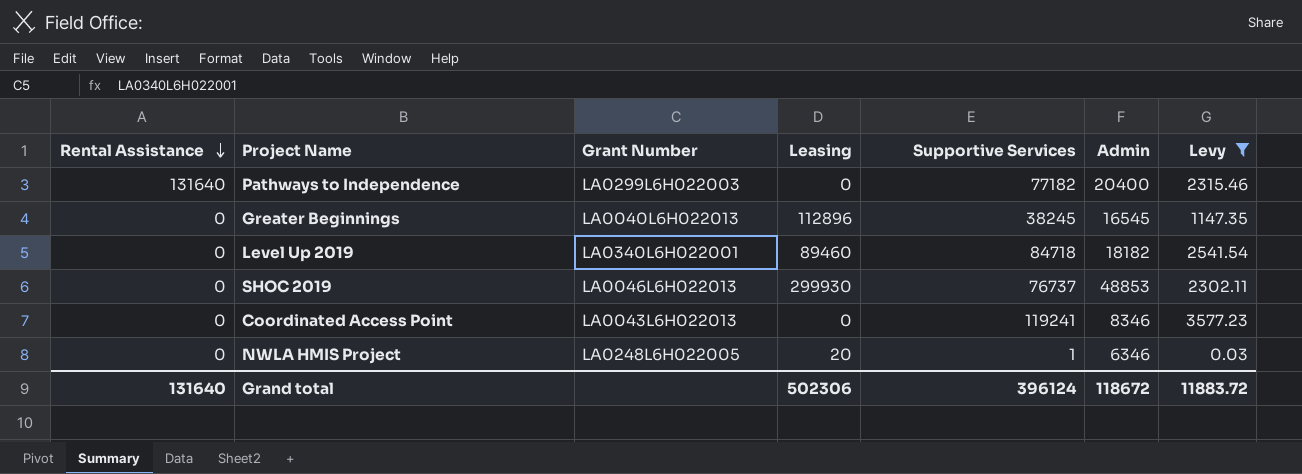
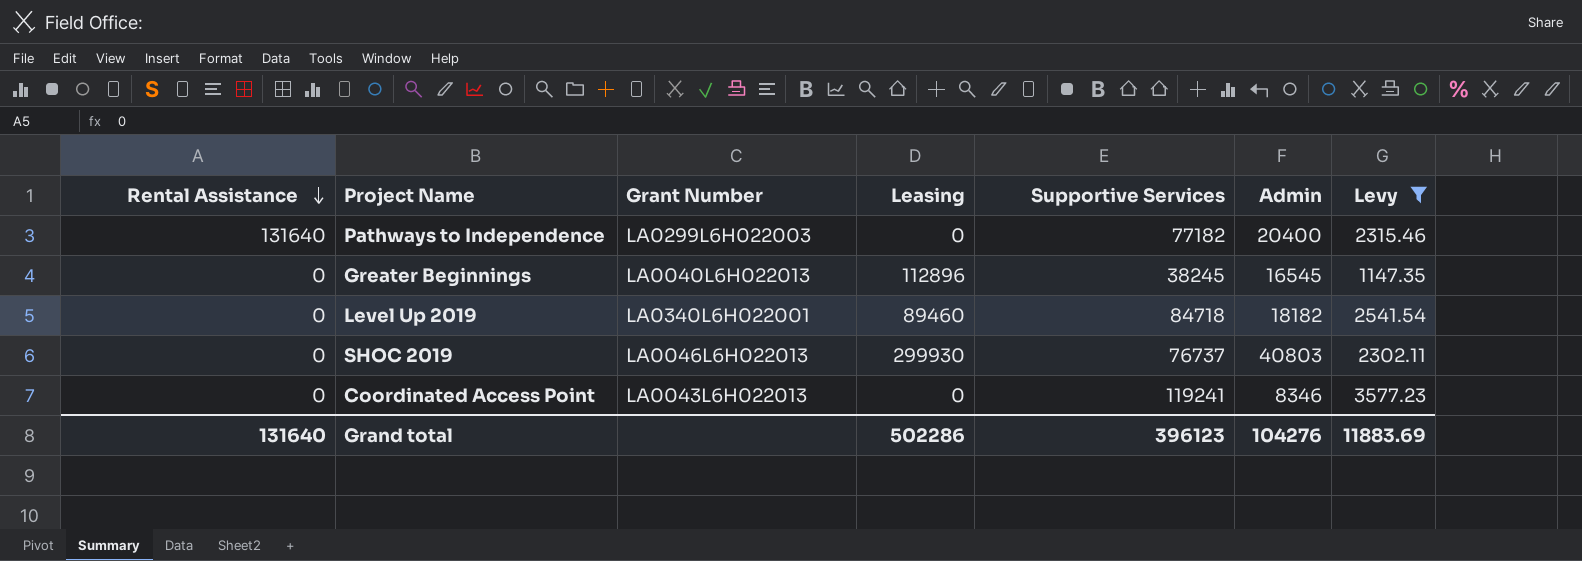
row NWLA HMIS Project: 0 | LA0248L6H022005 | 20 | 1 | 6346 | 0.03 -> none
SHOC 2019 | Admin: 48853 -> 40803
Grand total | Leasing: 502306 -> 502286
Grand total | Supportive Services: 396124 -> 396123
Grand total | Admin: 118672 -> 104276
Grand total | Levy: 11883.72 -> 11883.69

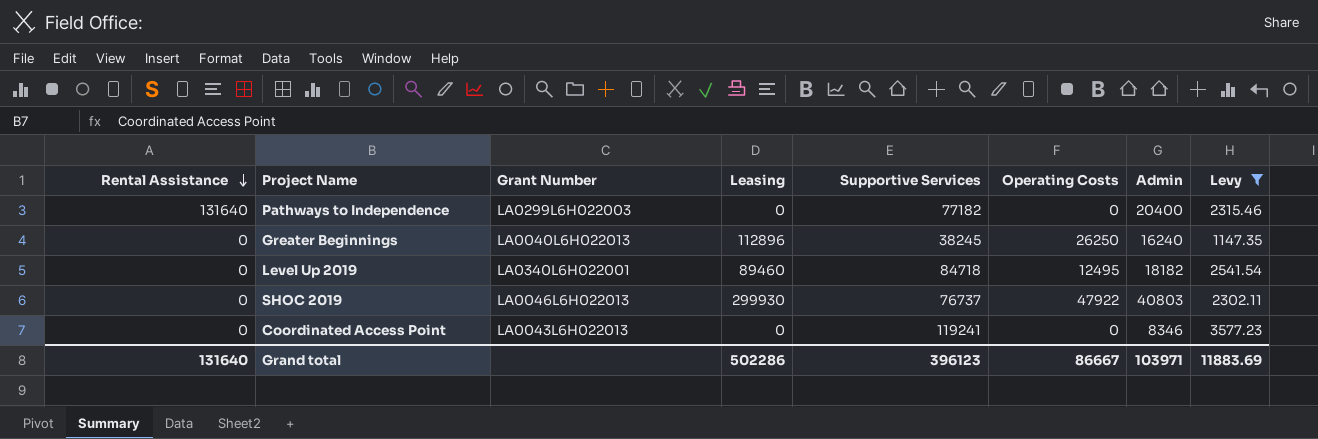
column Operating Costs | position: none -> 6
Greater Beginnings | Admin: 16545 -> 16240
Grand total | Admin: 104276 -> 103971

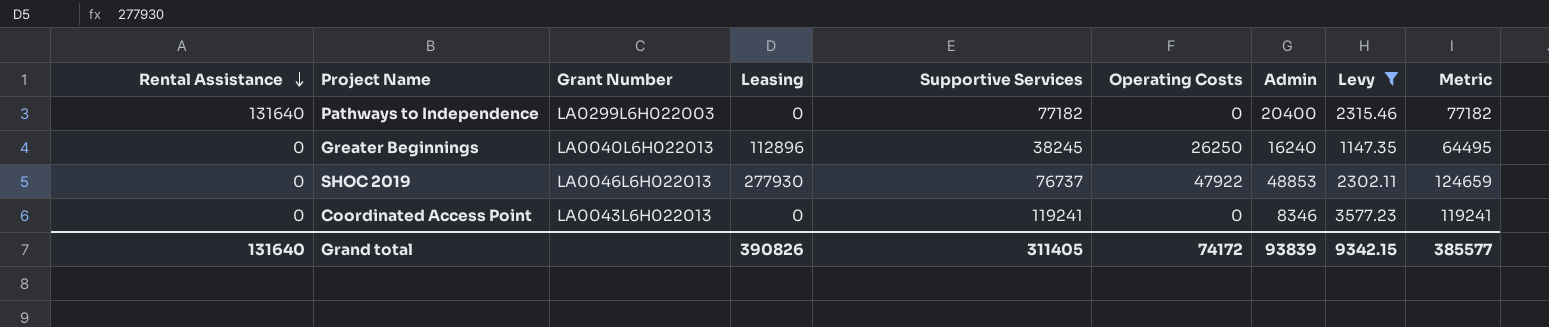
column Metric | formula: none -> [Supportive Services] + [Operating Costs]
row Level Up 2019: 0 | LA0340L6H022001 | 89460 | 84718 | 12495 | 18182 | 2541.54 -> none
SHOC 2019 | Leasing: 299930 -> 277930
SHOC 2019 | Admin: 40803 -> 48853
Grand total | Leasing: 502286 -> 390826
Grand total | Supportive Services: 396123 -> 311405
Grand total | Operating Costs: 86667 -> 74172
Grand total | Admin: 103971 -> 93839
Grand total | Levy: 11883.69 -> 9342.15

---*---

Work request. Your answer should consist of each line of the data above in which the word "Services" occurs.

Solution to the problem.
Grand total | Supportive Services: 396124 -> 396123
column Metric | formula: none -> [Supportive Services] + [Operating Costs]
Grand total | Supportive Services: 396123 -> 311405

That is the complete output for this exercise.